United States District Court of Massachusetts announced charges against former Yale women’s soccer head coach Rudy Meredith on Tuesday in one of the most prominent and comprehensive cases as part of the FBI investigation in college admission and bribery scheme. The charges allege that Meredith accepted financial gifts in exchange for helping with the admission of potential students as he designated them as recruits for his team, even though the applicants did not play competitive soccer.

Meredith resigned from his position as head coach of the Yale women’s soccer team in November of 2018. The charges allege that Meredith accept brides in November of 2017 and April of 2018.

The charge alleges that Meredith and William Rick Singer engaged in the practice of designating applicants to Yale as recruits to the women’s soccer team in exchange for personal financial gain beginning in 2015.

The first case that the charges lay out alleges that Singer was approached by a father in November of 2017 who was looking to get his daughter into a top college in exchange for a “donation.”

Singer sent the resume to Meredith with the note that he would change the applicants’ personal statement, which contained references to her art portfolio, to soccer.

Meredith designated the applicant as a recruit for the women’s soccer team, even though he was aware she did not play soccer at that level. Singer paid Meredith $400,000 after the applicant was admitted into Yale. The applicant’s family contributed to $1.2 million to Meredith during and after the admissions process.

The second case against Meredith alleges that Meredith met directly with the father of an applicant in April of 2018 in Boston. Meredith stated in the conversation, which the FBI recorded, that he would designate the applicant as a recruit for the Yale women’s soccer team in exchange for $450,000.

The charges against Meredith are conspiracy to commit wire fraud and honest services wire fraud; and honest services wire fraud.

He is not the only college soccer coach listed in the investigation.

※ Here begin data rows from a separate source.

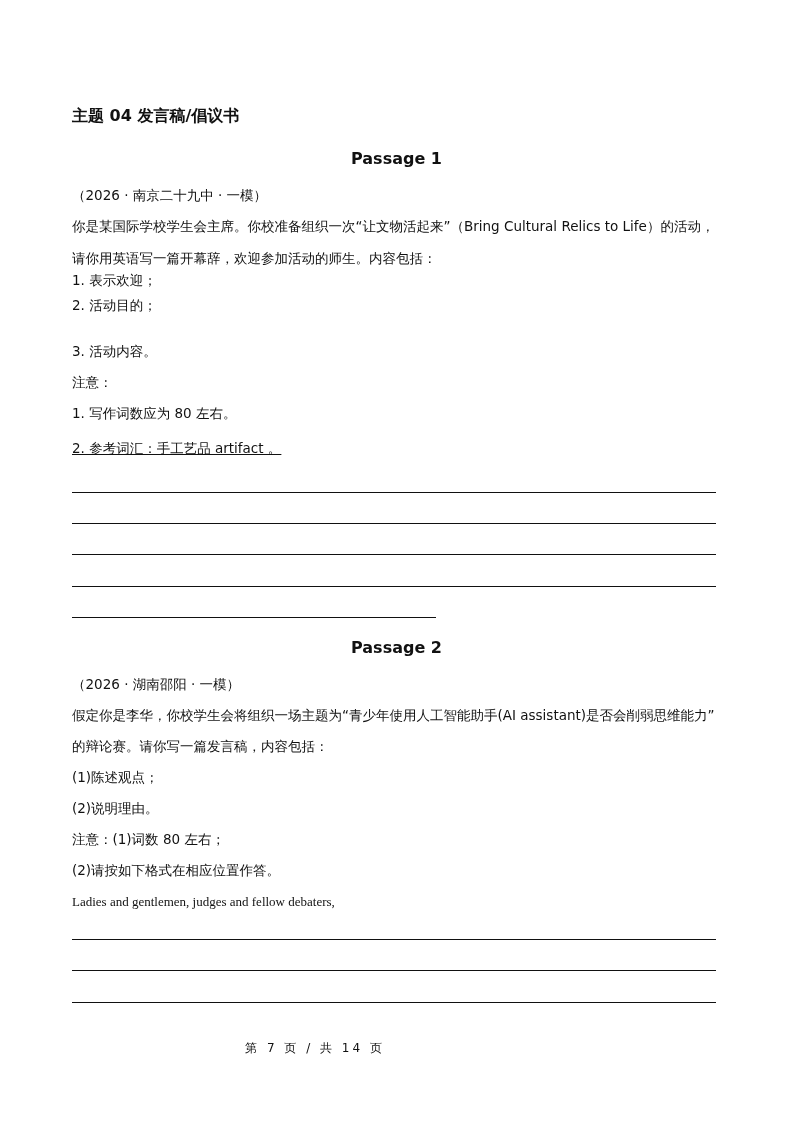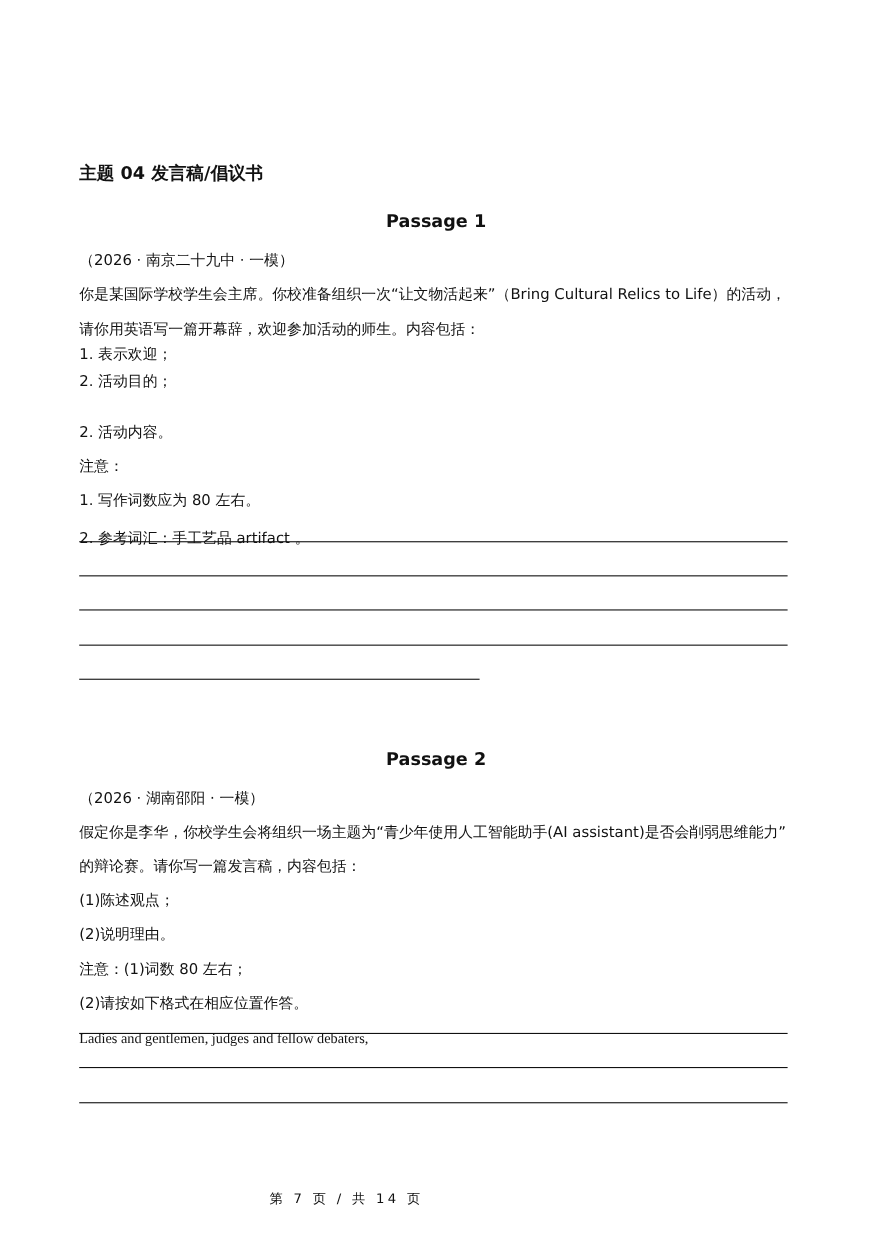--- a/index.html
+++ b/index.html
@@ -1,40 +1,40 @@
 <!DOCTYPE html>
 <html><head>
 <meta charset="utf-8">
 <style>
   html, body { margin:0; padding:0; background:#fff; }
   body { width:793px; height:1122px; position:relative; overflow:hidden; color:#111;
          font-family:"DejaVu Sans", sans-serif; }
-  .abs { position:absolute; white-space:nowrap;margin-top:42px; }
+  .abs { position:absolute; white-space:nowrap; }
   .topic { left:72px; top:106px; font-size:16px; font-weight:bold; }
   .ptitle { left:0; width:793px; text-align:center; font-size:16px; font-weight:bold; }
   .txt { left:72px; font-size:13.5px; line-height:18px; }
   .serif { font-family:"Liberation Serif", serif; }
   .line { position:absolute; left:72px; height:1.3px; background:#111; }
   .footer { left:0; width:630px; text-align:center; font-size:12px; top:1040px; letter-spacing:3px; }
 </style>
 </head>
 <body>
 
 <div class="abs topic">主题 04  发言稿/倡议书</div>
 
 <div class="abs ptitle" style="top:149px;">Passage 1</div>
 <div class="abs txt" style="top:186px;">（2026 · 南京二十九中 · 一模）</div>
 <div class="abs txt" style="top:217px;">你是某国际学校学生会主席。你校准备组织一次“让文物活起来”（Bring Cultural Relics to Life）的活动，</div>
 <div class="abs txt" style="top:249px;">请你用英语写一篇开幕辞，欢迎参加活动的师生。内容包括：</div>
 <div class="abs txt" style="top:271px;">1.  表示欢迎；</div>
 <div class="abs txt" style="top:296px;">2.  活动目的；</div>
-<div class="abs txt" style="top:342px;">2.  活动内容。</div>
+<div class="abs txt" style="top:342px;">3.  活动内容。</div>
 <div class="abs txt" style="top:373px;">注意：</div>
 <div class="abs txt" style="top:404px;">1.  写作词数应为 80 左右。</div>
-<div class="abs txt" style="top:439px;">2.  参考词汇：手工艺品 artifact 。</div>
+<div class="abs txt" style="top:439px;text-decoration:underline;">2.  参考词汇：手工艺品 artifact 。</div>
 
 <div class="line" style="top:492px; width:644px;"></div>
 <div class="line" style="top:523px; width:644px;"></div>
 <div class="line" style="top:554px; width:644px;"></div>
 <div class="line" style="top:586px; width:644px;"></div>
 <div class="line" style="top:617px; width:364px;"></div>
 
 <div class="abs ptitle" style="top:638px;">Passage 2</div>
 <div class="abs txt" style="top:675px;text-align:center;">（2026 · 湖南邵阳 · 一模）</div>
 <div class="abs txt" style="top:706px;">假定你是李华，你校学生会将组织一场主题为“青少年使用人工智能助手(AI assistant)是否会削弱思维能力”</div>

Former USC women’s head coach Ali Khosroshahin, former USC assistant coach Laura Janke, and current UCLA men’s soccer head coach Jorge Salcedo are also listed as defendants.

The case against Khosroshahin, Janke, and Salcedo alleges that Bruce Isackson and Davina Isackson paid an intermediary, who is referred to as a cooperating witness in the charges, to secure their daughter’s admission to USC - her first choice school - as a recruited athlete.

The case states that the cooperating witness emailed the falsified information to Janke in September of 2015.

The USC assistant athletic director emailed the women’s soccer coach in February of 2016 stating the application had been sent to the regular admissions process due to a “clerical error.”

Khosroshahin, who was fired by USC in 2013, sent the falsified application to Salcedo in May of 2016. UCLA’s student-athlete admissions approved the daughter as a provisional applicant for the fall of 2018.

The case alleges that the cooperating witness directed a payment from a company called Key Worldwide Foundation (KWF) to a sports marketing company controlled by Salcedo in the amount of  $100,000 on July 7, 2016. The cooperating witness also states that KWF issued a check to Khosroshahin in the amount of $25,000.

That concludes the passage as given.